JACC: NGAL levels allow early detection of acute kidney injury
A kidney injury biomarker called "neutrophil gelatinase-associated lipocalin" (NGAL) in urine or blood detected early subclinical acute kidney injury (AKI) and its adverse outcomes in critically ill patients who did not have diagnostic increases in serum creatinine. Early NGAL testing may therefore allow earlier conventional medical interventions or introduction of novel therapies to improve the prognosis of AKI, according to a study published April 26 in the Journal of the American College of Cardiology (JACC).

Results of the retrospective study—which included pooled data from 2,322 critically ill adult and pediatric patients—also justify recommending a reassessment of what defines AKI, according to researchers from 13 international medical organizations collaborating on the study.

"This study describes a new biomarker (NGAL) that completely outperforms the current serum creatinine-based criteria for the early detection of AKI and its devastating clinical outcomes," said Prasad Devarajan, MD, director of nephrology and hypertension at Cincinnati Children's Hospital Medical Center. "This has enormous implications because AKI affects about 30 percent of all critically ill patients, in whom current therapeutic options are limited and unacceptably delayed," added Devarajan.

The critically ill patients whose data researchers analyzed primarily had Type 1 cardiorenal syndrome, a common condition in which heart dysfunction causes kidney injury. The researchers were surprised to learn that 40 percent of the patients showed unexpected early increases in urine or blood NGAL levels, but no increases in serum creatinine.

In a significant proportion of patients at renal risk, acute tubular damage may occur without loss of excretory function. Such NGAL positive patients are at greater risk of adverse outcomes, including death and renal replacement therapy, both in the presence or absence of an increase in serum creatinine.

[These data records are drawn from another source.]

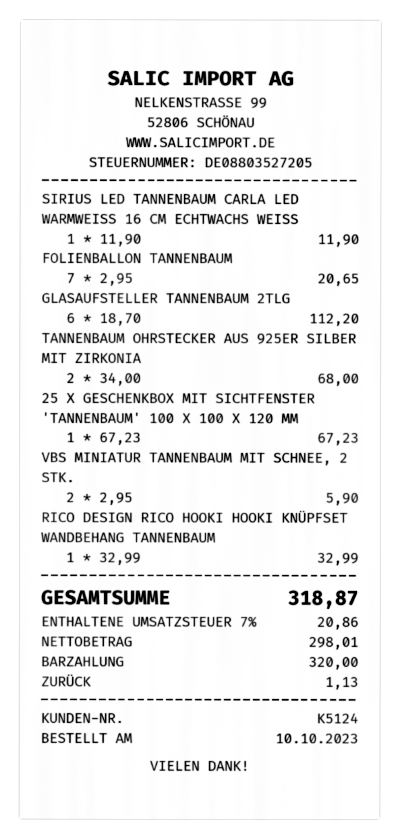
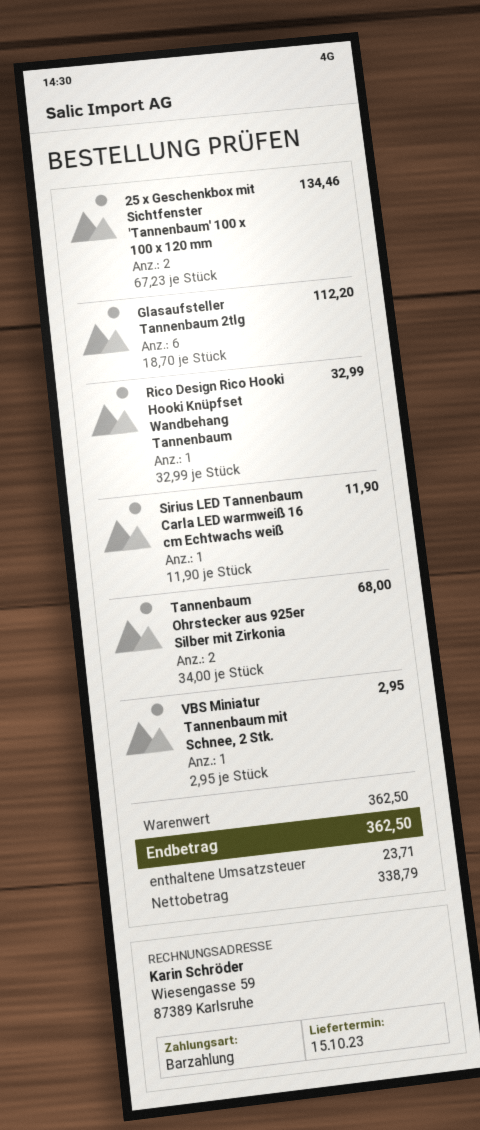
FOLIENBALLON TANNENBAUM: 7 x 2.95 = 20.65 -> none
25 X GESCHENKBOX MIT SICHTFENSTER 'TANNENBAUM' 100 X 100 X 120 MM: 1 x 67.23 = 67.23 -> 2 x 67.23 = 134.46
VBS MINIATUR TANNENBAUM MIT SCHNEE, 2 STK.: 2 x 2.95 = 5.90 -> 1 x 2.95 = 2.95
net: 298.01 -> 338.79
tax: 20.86 -> 23.71
total: 318.87 -> 362.50

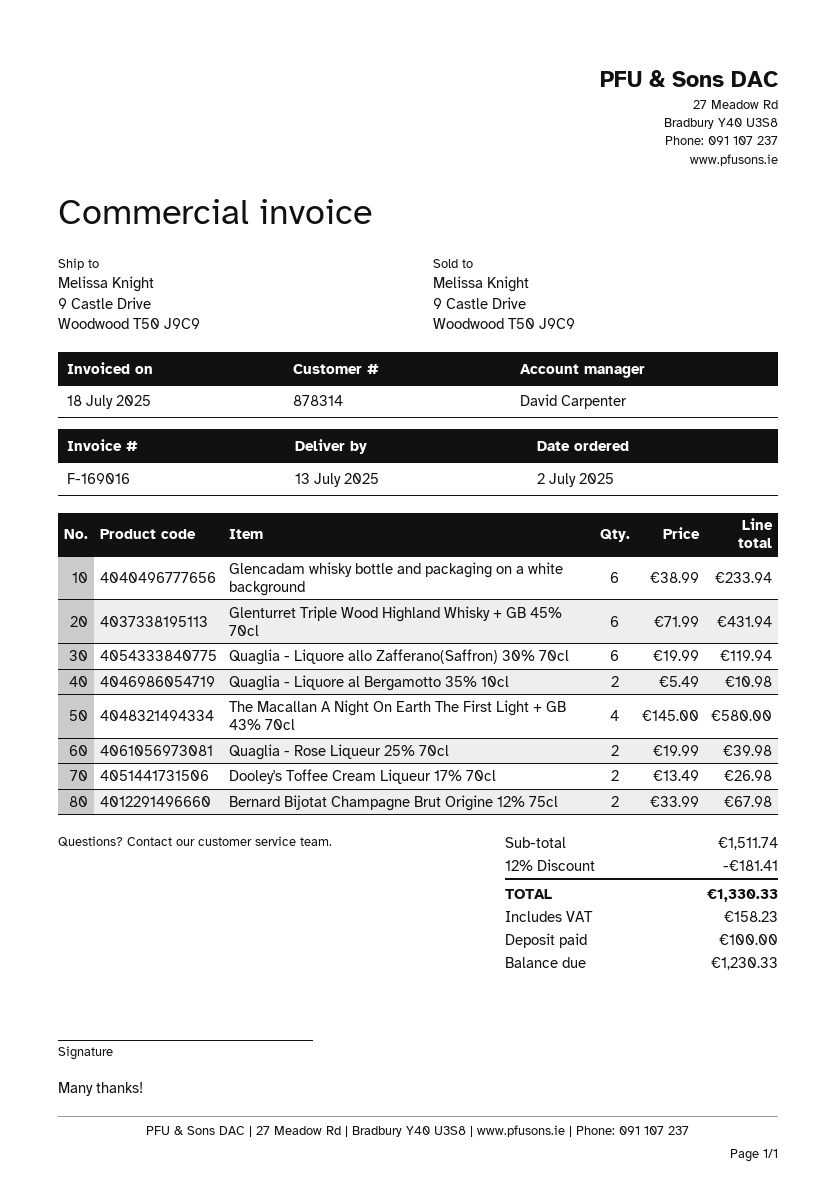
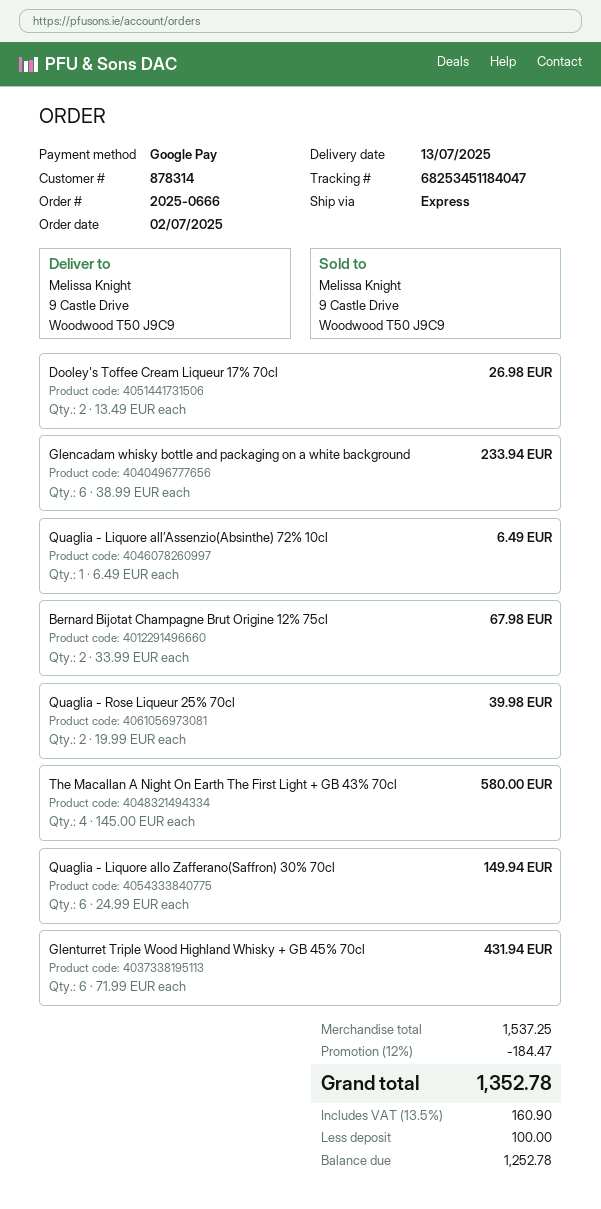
Quaglia - Liquore allo Zafferano(Saffron) 30% 70cl: 6 x 19.99 = 119.94 -> 6 x 24.99 = 149.94
Quaglia - Liquore al Bergamotto 35% 10cl: 2 x 5.49 = 10.98 -> none
Quaglia - Liquore all’Assenzio(Absinthe) 72% 10cl: none -> 1 x 6.49 = 6.49
subtotal: 1511.74 -> 1537.25
discount: 12% = 181.41 -> 12% = 184.47
tax: 158.23 -> 160.90
total: 1330.33 -> 1352.78
balance: 1230.33 -> 1252.78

These patients might be reasonably classified as having AKI, even though they do not fulfill current AKI consensus criteria. Their detection and the size of their cohort justify re-assessment of the concept and definition of AKI, according to Devarajan and colleagues.

NGAL-positive patients were 16 times more likely to need dialysis, three times more likely to die during hospitalization, and on average they spent three extra days in intensive care and eight extra days in the hospital, noted the researchers.

"Our findings suggest an important analogy between the troponin/creatine kinase relationship in acute myocardial infarction and the NGAL/creatinine relationship in AKI for the identification of previously undetected organ injury," said Rinaldo Bellomo, MD, director of intensive care research at Austin Hospital, Melbourne, Australia and senior author of the study. "Just as the increased diagnostic sensitivity of troponin has dramatically altered the definition, diagnosis and management of acute myocardial infarction, similar concepts might apply to NGAL and AKI," Bellomo said.

The researchers plan to pursue a prospective multi-center study to further verify the effectiveness of the NGAL test as a prognostic biomarker in a large population of patients in critical care settings.